┌─ Exercise inputs

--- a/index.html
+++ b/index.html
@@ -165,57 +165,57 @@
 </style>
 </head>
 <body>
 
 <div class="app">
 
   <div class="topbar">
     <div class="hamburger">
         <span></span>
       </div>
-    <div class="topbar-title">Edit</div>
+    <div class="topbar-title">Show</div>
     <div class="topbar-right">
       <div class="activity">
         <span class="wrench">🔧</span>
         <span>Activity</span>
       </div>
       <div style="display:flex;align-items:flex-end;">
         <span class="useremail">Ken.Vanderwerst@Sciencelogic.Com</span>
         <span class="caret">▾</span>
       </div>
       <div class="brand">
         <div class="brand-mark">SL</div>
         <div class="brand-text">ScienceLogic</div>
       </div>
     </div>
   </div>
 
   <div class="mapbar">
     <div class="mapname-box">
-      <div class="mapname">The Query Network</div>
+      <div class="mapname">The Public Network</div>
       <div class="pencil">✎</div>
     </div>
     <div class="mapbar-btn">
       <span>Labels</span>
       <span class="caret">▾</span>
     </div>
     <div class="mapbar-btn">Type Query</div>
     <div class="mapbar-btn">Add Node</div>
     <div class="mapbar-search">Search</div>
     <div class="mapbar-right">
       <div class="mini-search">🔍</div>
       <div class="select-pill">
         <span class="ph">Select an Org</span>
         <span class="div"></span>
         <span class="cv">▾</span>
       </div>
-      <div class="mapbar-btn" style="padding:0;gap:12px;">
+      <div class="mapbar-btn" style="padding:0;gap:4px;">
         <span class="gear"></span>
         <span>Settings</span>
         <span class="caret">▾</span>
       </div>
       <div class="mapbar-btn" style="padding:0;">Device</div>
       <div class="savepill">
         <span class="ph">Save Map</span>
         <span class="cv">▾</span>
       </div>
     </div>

└─
┌─ Exercise inputs

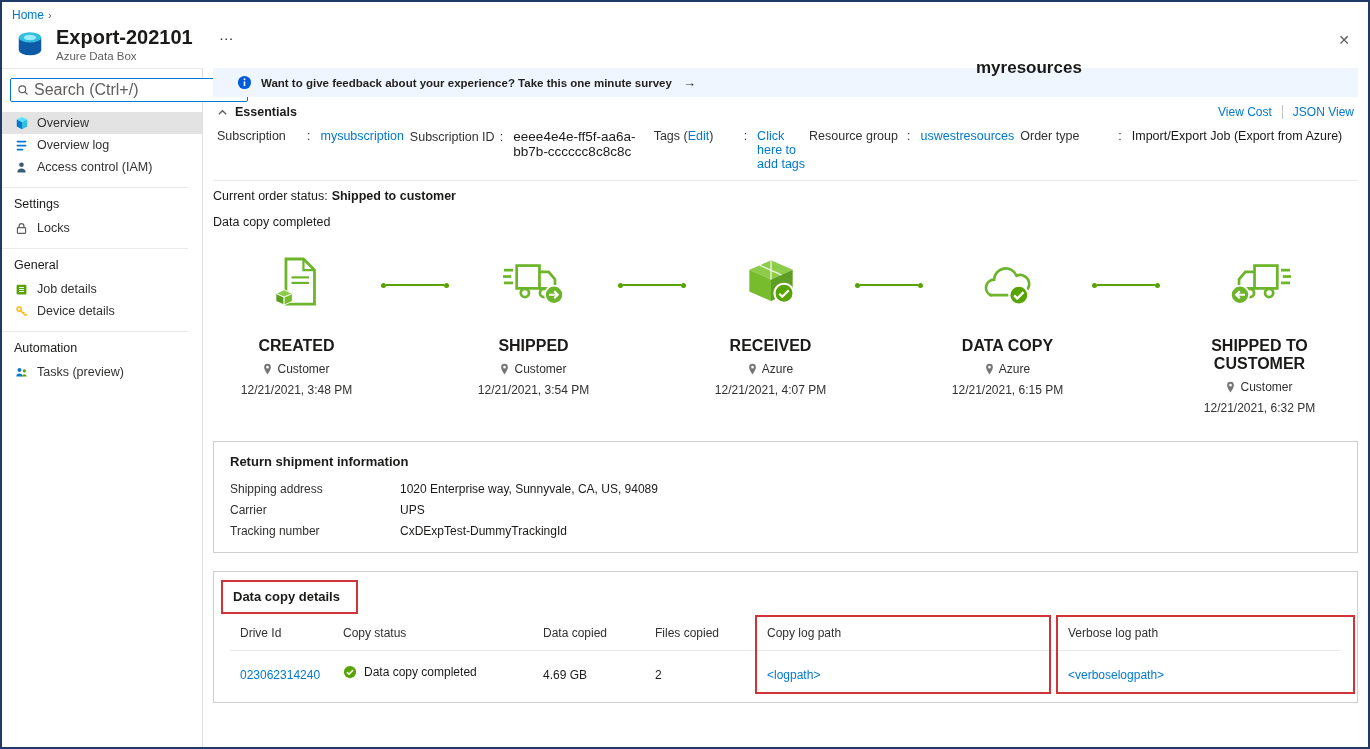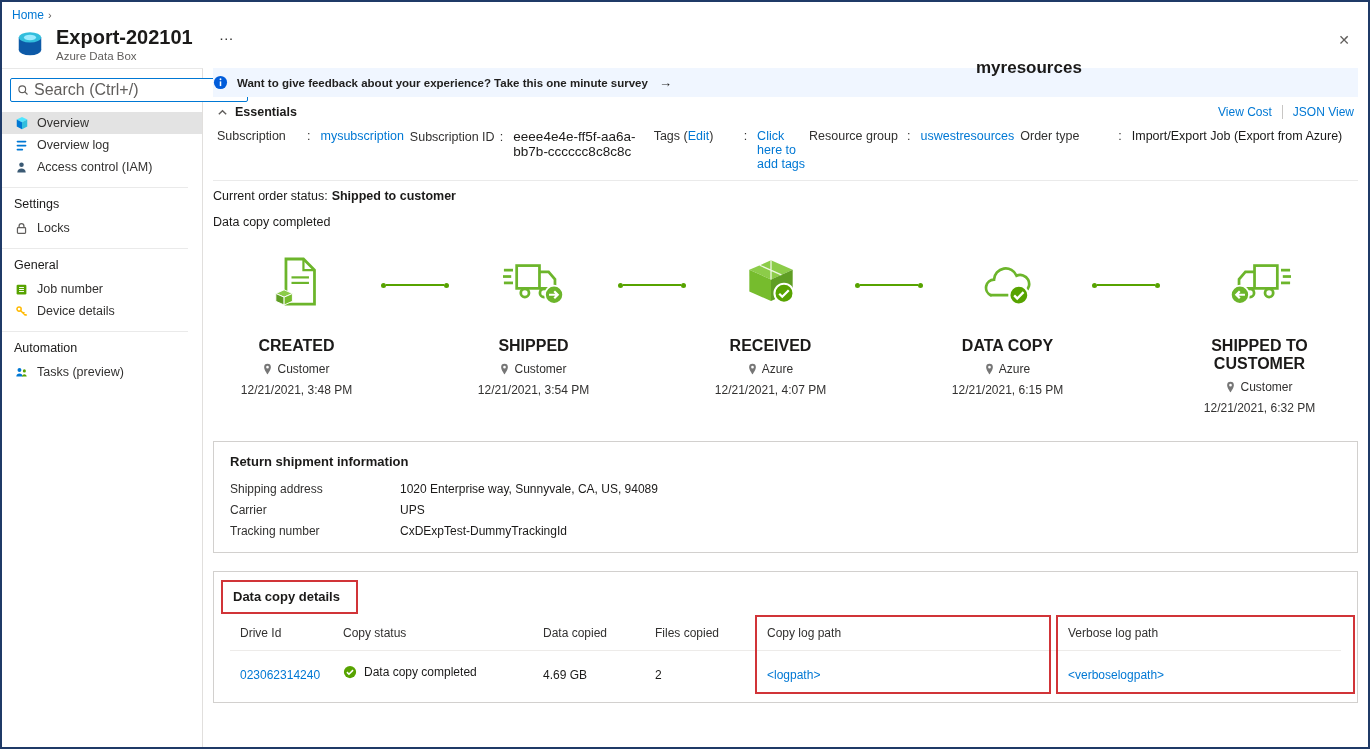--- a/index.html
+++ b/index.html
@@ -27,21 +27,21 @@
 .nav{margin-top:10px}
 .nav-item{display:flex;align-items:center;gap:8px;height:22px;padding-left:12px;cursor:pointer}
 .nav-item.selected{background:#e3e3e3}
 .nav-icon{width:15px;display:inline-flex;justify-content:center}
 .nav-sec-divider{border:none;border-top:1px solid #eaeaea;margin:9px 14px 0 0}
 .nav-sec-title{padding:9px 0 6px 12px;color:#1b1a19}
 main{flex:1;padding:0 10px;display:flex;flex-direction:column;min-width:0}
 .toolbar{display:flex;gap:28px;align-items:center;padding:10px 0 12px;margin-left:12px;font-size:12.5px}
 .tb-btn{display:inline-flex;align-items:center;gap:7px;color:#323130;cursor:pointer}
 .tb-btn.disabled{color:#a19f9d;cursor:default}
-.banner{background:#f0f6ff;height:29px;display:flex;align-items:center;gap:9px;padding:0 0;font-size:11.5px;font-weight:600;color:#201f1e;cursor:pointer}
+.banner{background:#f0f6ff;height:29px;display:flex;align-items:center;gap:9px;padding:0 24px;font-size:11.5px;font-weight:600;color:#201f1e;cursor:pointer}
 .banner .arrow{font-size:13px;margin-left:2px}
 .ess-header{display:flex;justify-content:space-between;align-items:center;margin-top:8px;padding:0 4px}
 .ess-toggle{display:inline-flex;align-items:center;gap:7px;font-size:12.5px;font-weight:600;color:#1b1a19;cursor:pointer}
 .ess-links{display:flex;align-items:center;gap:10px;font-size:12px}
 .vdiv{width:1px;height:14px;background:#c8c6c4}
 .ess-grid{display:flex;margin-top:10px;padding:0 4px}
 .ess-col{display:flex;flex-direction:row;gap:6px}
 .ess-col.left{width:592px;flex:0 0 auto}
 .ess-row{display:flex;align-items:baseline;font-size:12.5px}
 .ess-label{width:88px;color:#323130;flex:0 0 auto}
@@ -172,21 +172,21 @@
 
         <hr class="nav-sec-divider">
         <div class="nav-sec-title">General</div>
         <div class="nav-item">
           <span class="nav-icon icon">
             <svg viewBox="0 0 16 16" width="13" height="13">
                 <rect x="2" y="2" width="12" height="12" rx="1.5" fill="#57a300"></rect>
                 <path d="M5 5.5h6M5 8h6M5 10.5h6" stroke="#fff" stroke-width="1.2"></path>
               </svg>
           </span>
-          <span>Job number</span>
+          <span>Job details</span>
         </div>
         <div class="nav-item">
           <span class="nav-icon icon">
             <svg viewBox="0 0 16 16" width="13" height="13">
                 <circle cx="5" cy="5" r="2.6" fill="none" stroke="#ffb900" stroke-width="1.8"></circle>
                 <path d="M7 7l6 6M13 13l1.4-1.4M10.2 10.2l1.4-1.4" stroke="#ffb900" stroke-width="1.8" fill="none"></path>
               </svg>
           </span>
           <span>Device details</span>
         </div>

└─

◆ Task details ◆
Wherever the string "right" appears in the entries above, list that line.

◆ Solution for this exercise ◆
     <div class="topbar-right">
     <div class="mapbar-right">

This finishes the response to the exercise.